Une paix relative s'est installée en Libye. Les armes ne se sont pas tues pour autant. Elles se sont  retrouvées à travers les réseaux du Sahel entre les mains des islamistes maliens, ajoutées à celles promptement pillés dans les les arsenaux du dictateur déchu, fournies elles aussi par les Européens. Si bien qu'aujourd'hui, la France se bat au Mali contre des islamistes équipés d'armes françaises.

Prenons cette énième ironie de l'histoire comme une marque de respect: la qualité du produit convainc même nos ennemis! Arnaud Montebourg devrait penser à faire une nouvelle campagne de publicité là-dessus.

Si les autorités françaises avaient eu à coeur de "lutter contre le terrorisme", elles auraient mieux fait de commencer par s'attaquer aux dangers intérieurs. Les caches d'armes et réseaux de l'islamo-banditisme prolifèrent dans des banlieues françaises. Elles n'ont jamais été pacifiées, à peine apaisées. En fait, cette menace-là est si crédible que le gouvernement français a carrément été obligé de décider de mesures de sécurité supplémentaires sur le sol national.

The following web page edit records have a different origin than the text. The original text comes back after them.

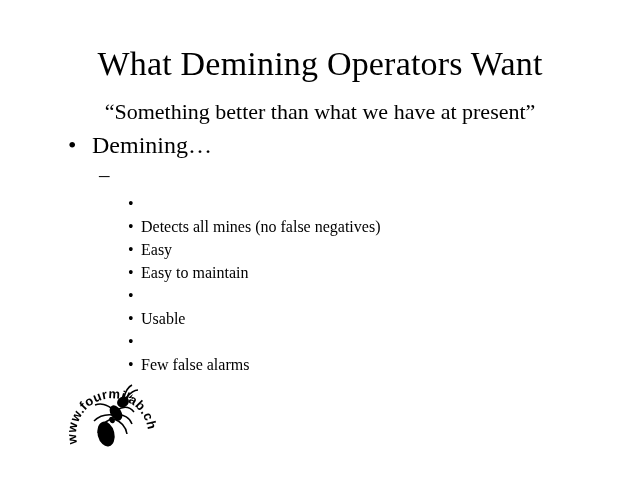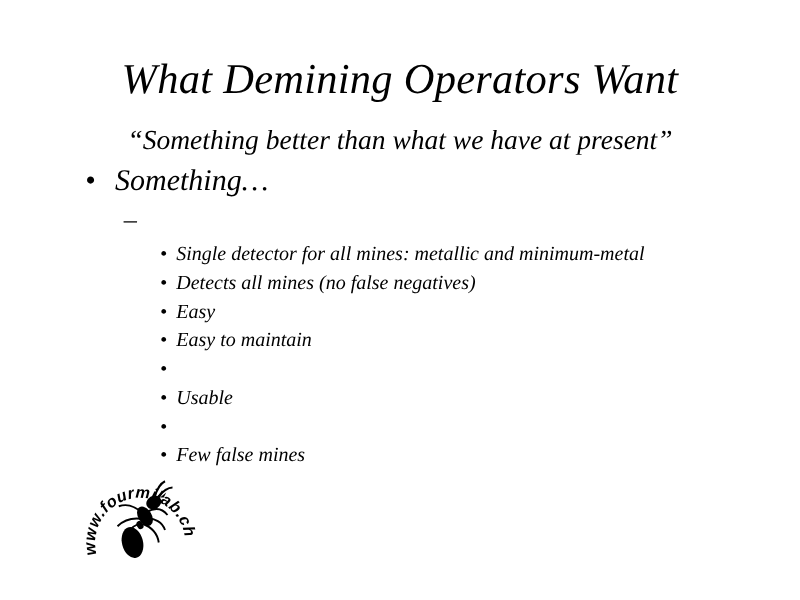--- a/index.html
+++ b/index.html
@@ -14,21 +14,20 @@
     font-family: "Liberation Serif", "DejaVu Serif", serif;
     color: #000000;
     position: relative;
   }
   .slide {
     position: absolute;
     left: 0; top: 0;
     width: 640px;
     height: 480px;
     background: #ffffff;
-    font-style: italic;
   }
 
   
   .slide-title {
     position: absolute;
     left: 0;
     top: 44px;
     width: 640px;
     text-align: center;
     font-size: 34px;
@@ -127,32 +126,31 @@
 <div class="slide">
 
   <div class="slide-title">What Demining Operators Want</div>
 
   <div class="slide-subtitle">“Something better than what we have at present”</div>
 
   <div class="outline">
 
     <div class="lvl1">
       <span class="bullet">•</span>
-      <span>Something…</span>
+      <span>Demining…</span>
     </div>
 
     <div class="lvl2">
       <span class="dash">–</span>
     </div>
 
     <div class="lvl3-list">
 
       <div class="lvl3">
         <span class="bullet">•</span>
-        <span class="txt">Single detector for all mines: metallic and minimum-metal</span>
       </div>
 
       <div class="lvl3">
         <span class="bullet">•</span>
         <span class="txt">Detects all mines (no false negatives)</span>
       </div>
 
       <div class="lvl3">
         <span class="bullet">•</span>
         <span class="txt">Easy</span>
@@ -171,21 +169,21 @@
         <span class="bullet">•</span>
         <span class="txt">Usable</span>
       </div>
 
       <div class="lvl3">
         <span class="bullet">•</span>
       </div>
 
       <div class="lvl3">
         <span class="bullet">•</span>
-        <span class="txt">Few false mines</span>
+        <span class="txt">Few false alarms</span>
       </div>
 
     </div>
   </div>
 
   <div class="logo">
     <svg width="100" height="100" viewBox="0 0 100 100" aria-hidden="true">
       <defs>
         <path id="arcpath" d="M 16,76 A 36,36 0 1 1 86,62" fill="none"></path>
       </defs>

mirages.jpgC'est vrai, le Mali est moins loin que l'Afghanistan, on y parle français. Plus convivial, en quelque sorte. Pourtant, quitte à lutter contre le terrorisme, des descentes dans les caves des zones de non-droit émaillant le territoire français auraient sans doute plus contribué à la sécurité du pays, sans risquer d'embraser la moitié du continent africain...

Bien sûr, selon un schéma maintes fois éprouvé, le déploiement de l'armée française est "limité" en effectif et dans le temps, et devra dans les plus brefs délais "donner la main" à une force militaire malienne qui reste encore à inventer. Mais dans les faits, la France pourra-t-elle seulement décider du scénario?

Comme le dit l'adage, on sait de quelle façon commence une guerre, jamais comment elle se termine. La France n'a ni les moyens logistiques, ni les moyens humains, ni les moyens financiers de s'engager sur la durée. Cette évidence donne un écho d'autant plus étrange à l'intervention sur France Inter du socialiste Michel Rocard qui, tout en saluant la décision du président, annonça avec une certaine clairvoyance "qu'on est dans une bagarre d'une dizaine d'années" et qu'il n'y aurait rien de simple:

"Tout cela est très difficile, pas gagné d'avance, nous perdrons des hommes, il y aura des drames, il y aura des contreparties sur le territoire national, tout cela va être assez effrayant."

 

L'ancien Premier ministre ne croyait pas si bien dire, à la veille de la prise d'otage tournant à la boucherie sur un site gazier au sud de l'Algérie (avec "la brigade de Mokhtar Belmokhtar", un nouveau groupe islamique à la clef). Ce n'est pas gagné d'avance, en effet.

La France perdra des hommes.

Il y aura des drames.

Et la guerre n'est commencée que depuis une semaine.

Peut-être la France avait-elle besoin de se lancer au Mali pour prouver au monde qu'à l'instar de n'importe quelle grande puissance, elle avait droit à son bourbier?